# PROBLEM DETAILS
Only these lines, please: the first one of the records through the one containing "height:13px; stroke:currentColor; fill:none;", retyped exactly, both ends included and pictures omitted.
┄┄┄┄┄┄
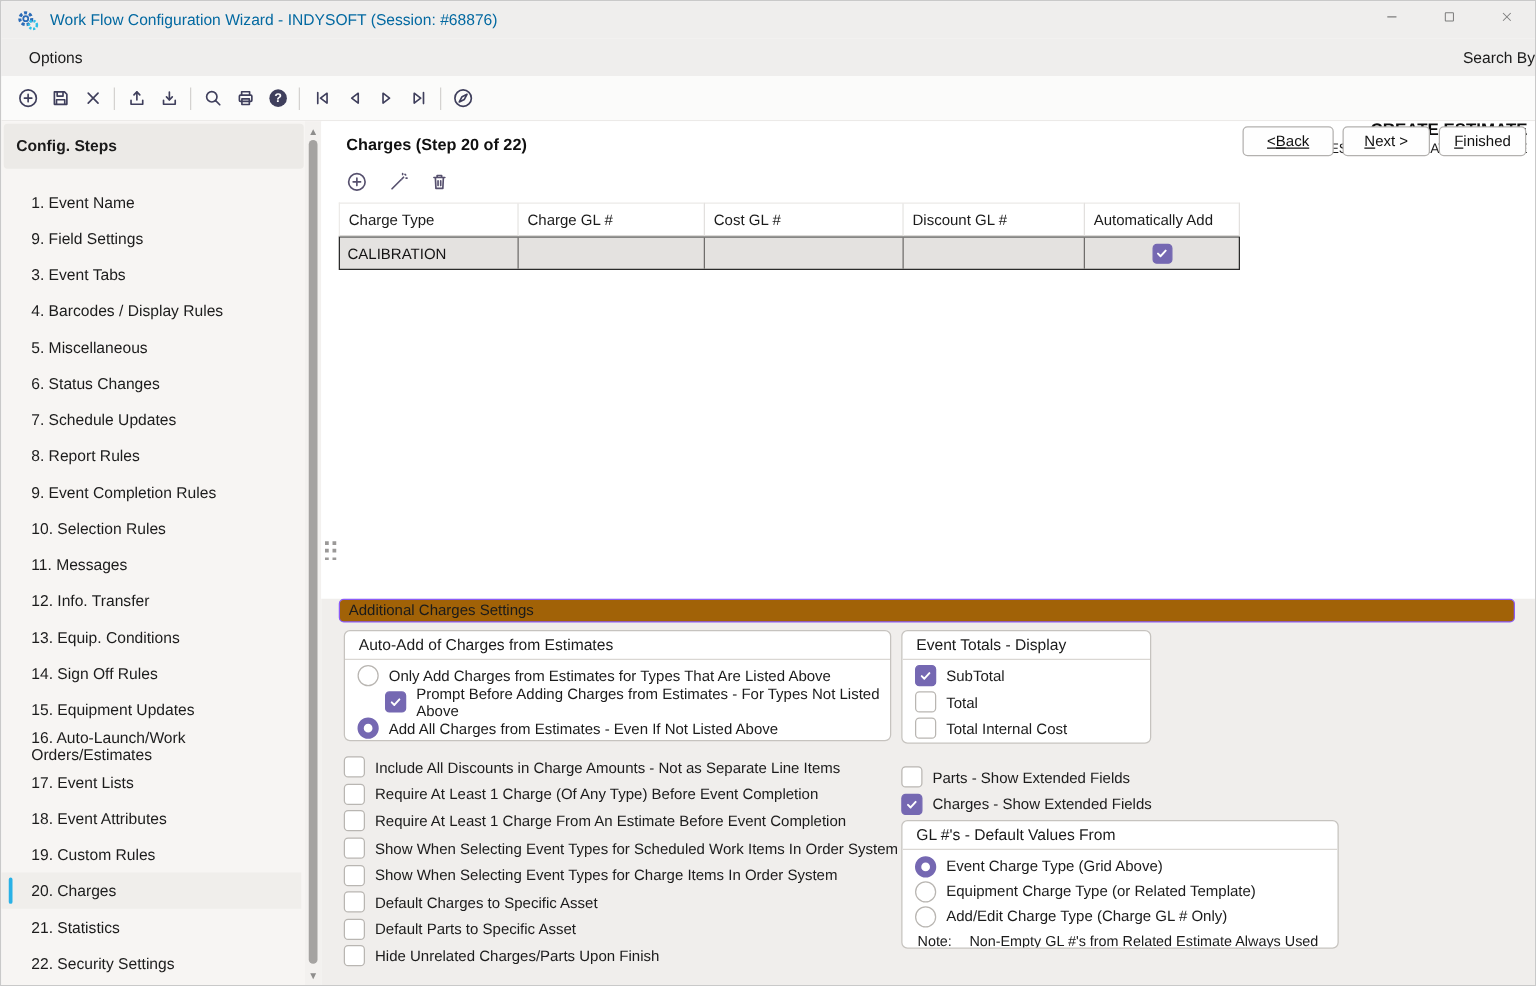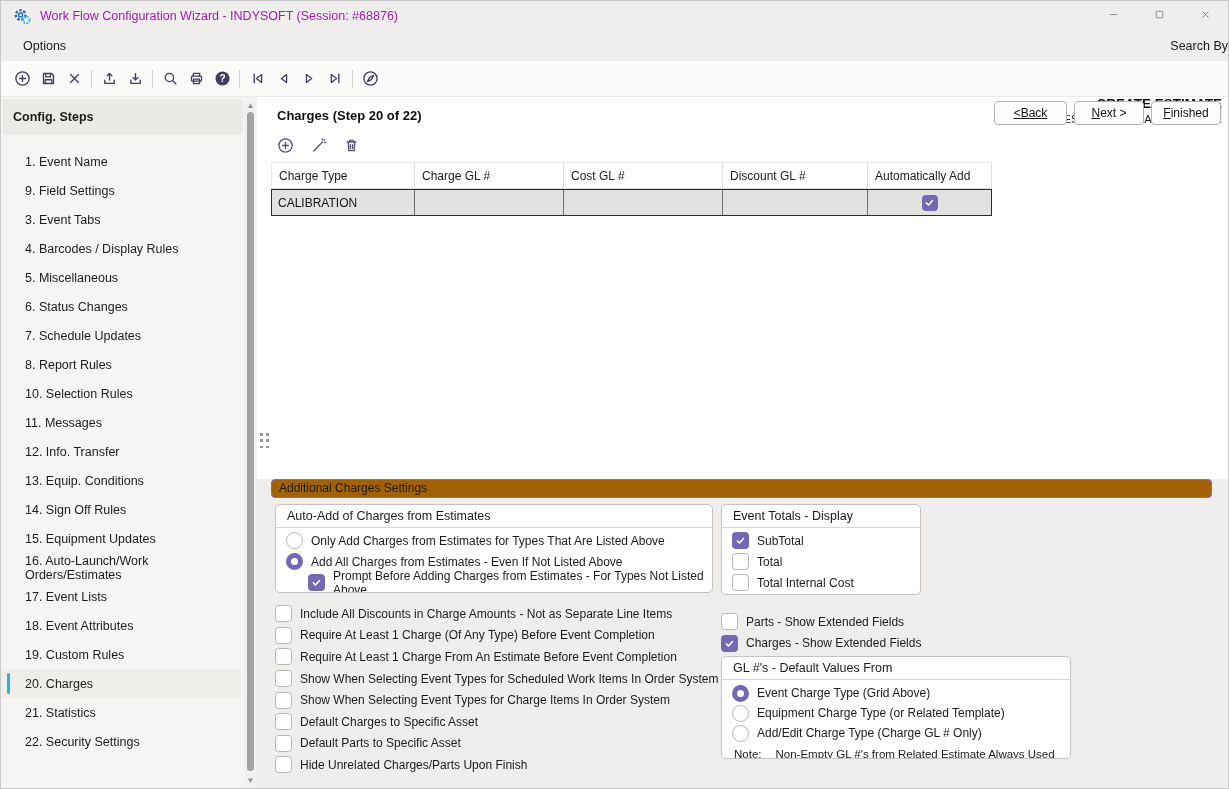--- a/index.html
+++ b/index.html
@@ -6,21 +6,21 @@
   html,body { background:#dadada; }
   .app{
     position:relative; width:1229px; height:789px; overflow:hidden;
     font-family:"Liberation Sans", sans-serif; color:#1b1b1b; background:#fff;
     border:1px solid #c9c9c9;
   }
   
   .titlebar{position:absolute; left:0; top:0; width:100%; height:30px; background:#efeeed; display:flex; align-items:center; padding-left:11px;}
   .app-icon{width:20px; height:20px; margin-right:8px; display:flex; align-items:center; justify-content:center;}
   .app-icon svg{width:19px; height:19px;}
-  .title-text{font-size:12.5px; color:#a21caf;}
+  .title-text{font-size:12.5px; color:#0369a1;}
   .win-controls{position:absolute; right:0; top:0; height:30px; display:flex;}
   .win-btn{width:46px; height:30px; display:flex; align-items:center; justify-content:center; color:#7c7c7c;}
   .win-btn svg{width:13px; height:13px; stroke:currentColor; fill:none; stroke-width:1;}
   
   .menubar{position:absolute; left:0; top:30px; width:100%; height:30px; background:#efeeed; display:flex; align-items:center; padding-left:22px; gap:24px;justify-content:space-between;}
   .menu-item{font-size:12.5px; color:#1b1b1b;}
   
   .toolbar{position:absolute; left:0; top:60px; width:100%; height:36px; background:#fbfbfa; display:flex; align-items:center; padding-left:8px; border-bottom:1px solid #eceae8;}
   .tb-btn{width:26px; height:26px; display:flex; align-items:center; justify-content:center; color:#3f3f5c; border-radius:3px;}
   .tb-btn svg{width:17px; height:17px; stroke:currentColor; fill:none; stroke-width:1.25; stroke-linecap:round; stroke-linejoin:round;}
@@ -267,20 +267,23 @@
         <div class="side-item">
           <span>6. Status Changes</span>
         </div>
         <div class="side-item">
           <span>7. Schedule Updates</span>
         </div>
         <div class="side-item">
           <span>8. Report Rules</span>
         </div>
         <div class="side-item">
+          <span>9. Event Completion Rules</span>
+        </div>
+        <div class="side-item">
           <span>10. Selection Rules</span>
         </div>
         <div class="side-item">
           <span>11. Messages</span>
         </div>
         <div class="side-item">
           <span>12. Info. Transfer</span>
         </div>
         <div class="side-item">
           <span>13. Equip. Conditions</span>
@@ -388,32 +391,32 @@
     <div class="settings-panel">
       <div class="acs-bar">Additional Charges Settings</div>
 
       <div class="group g-autoadd">
         <div class="group-title">Auto-Add of Charges from Estimates</div>
         <div class="rows">
             <div class="opt-row">
               <span class="rb"></span>
               <span>Only Add Charges from Estimates for Types That Are Listed Above</span>
             </div>
-            <div class="opt-row">
-              <span class="rb selected"></span>
-              <span>Add All Charges from Estimates - Even If Not Listed Above</span>
-            </div>
             <div class="opt-row indent">
               <span class="cb checked">
                 <svg viewBox="0 0 12 12">
                   <path d="M2.6 6.4l2.3 2.3 4.4-4.9" fill="none" stroke="#fff" stroke-width="1.7" stroke-linecap="round" stroke-linejoin="round"></path>
                 </svg>
               </span>
               <span>Prompt Before Adding Charges from Estimates - For Types Not Listed Above</span>
             </div>
+            <div class="opt-row">
+              <span class="rb selected"></span>
+              <span>Add All Charges from Estimates - Even If Not Listed Above</span>
+            </div>
           </div>
       </div>
 
       <div class="left-checks">
           <div class="opt-row">
             <span class="cb"></span>
             <span>Include All Discounts in Charge Amounts - Not as Separate Line Items</span>
           </div>
           <div class="opt-row">
             <span class="cb"></span>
┄┄┄┄┄┄
# TASK RESULT
--- a/index.html
+++ b/index.html
@@ -6,21 +6,21 @@
   html,body { background:#dadada; }
   .app{
     position:relative; width:1229px; height:789px; overflow:hidden;
     font-family:"Liberation Sans", sans-serif; color:#1b1b1b; background:#fff;
     border:1px solid #c9c9c9;
   }
   
   .titlebar{position:absolute; left:0; top:0; width:100%; height:30px; background:#efeeed; display:flex; align-items:center; padding-left:11px;}
   .app-icon{width:20px; height:20px; margin-right:8px; display:flex; align-items:center; justify-content:center;}
   .app-icon svg{width:19px; height:19px;}
-  .title-text{font-size:12.5px; color:#a21caf;}
+  .title-text{font-size:12.5px; color:#0369a1;}
   .win-controls{position:absolute; right:0; top:0; height:30px; display:flex;}
   .win-btn{width:46px; height:30px; display:flex; align-items:center; justify-content:center; color:#7c7c7c;}
   .win-btn svg{width:13px; height:13px; stroke:currentColor; fill:none; stroke-width:1;}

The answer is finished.